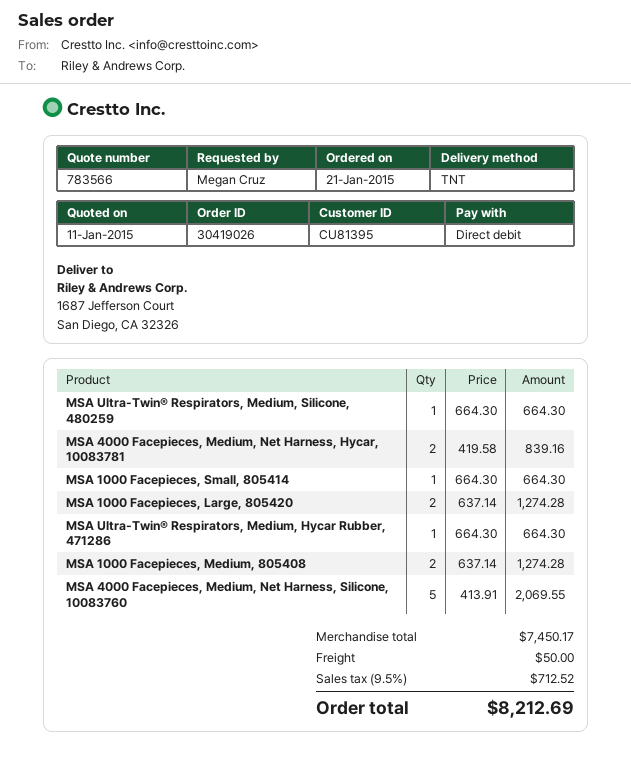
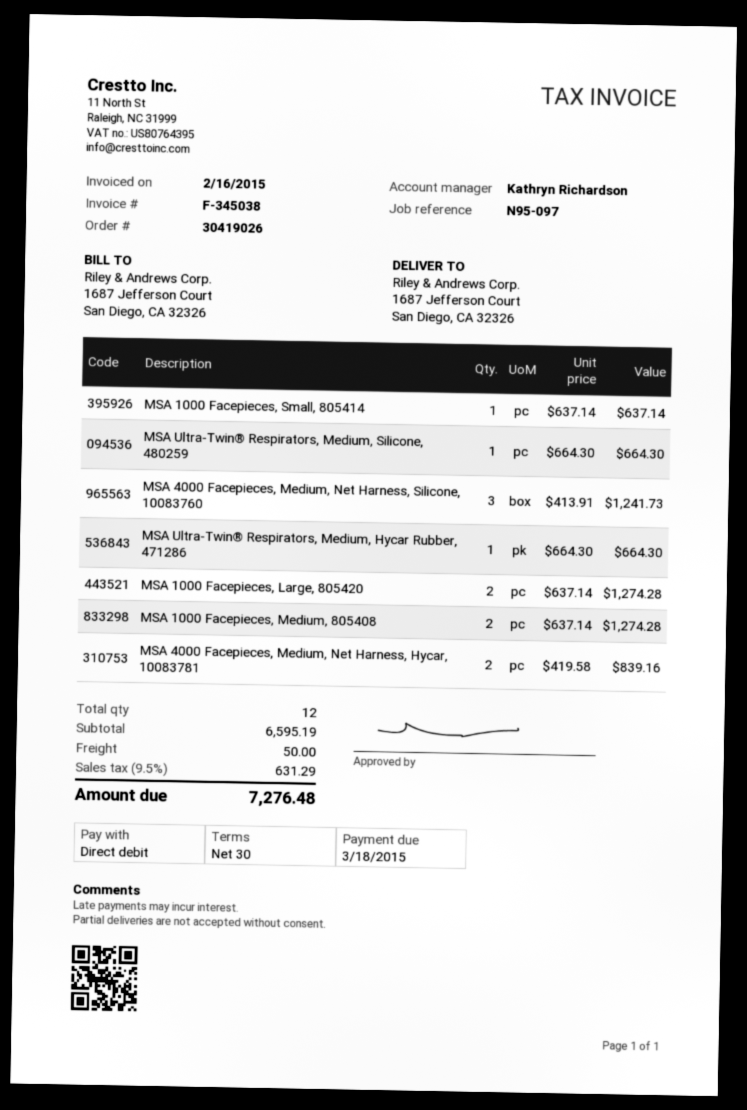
MSA 1000 Facepieces, Small, 805414: 1 x 664.30 = 664.30 -> 1 x 637.14 = 637.14
MSA 4000 Facepieces, Medium, Net Harness, Silicone, 10083760: 5 x 413.91 = 2069.55 -> 3 x 413.91 = 1241.73
subtotal: 7450.17 -> 6595.19
tax: 9.5% = 712.52 -> 9.5% = 631.29
total: 8212.69 -> 7276.48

→ **Goal of the exercise**
Beginning with the line that holds "subtotal: 7450.17 -> 6595.19", copy the entries exactly to their last line, and leave out every earlier line.

→ **Exercise answer**
subtotal: 7450.17 -> 6595.19
tax: 9.5% = 712.52 -> 9.5% = 631.29
total: 8212.69 -> 7276.48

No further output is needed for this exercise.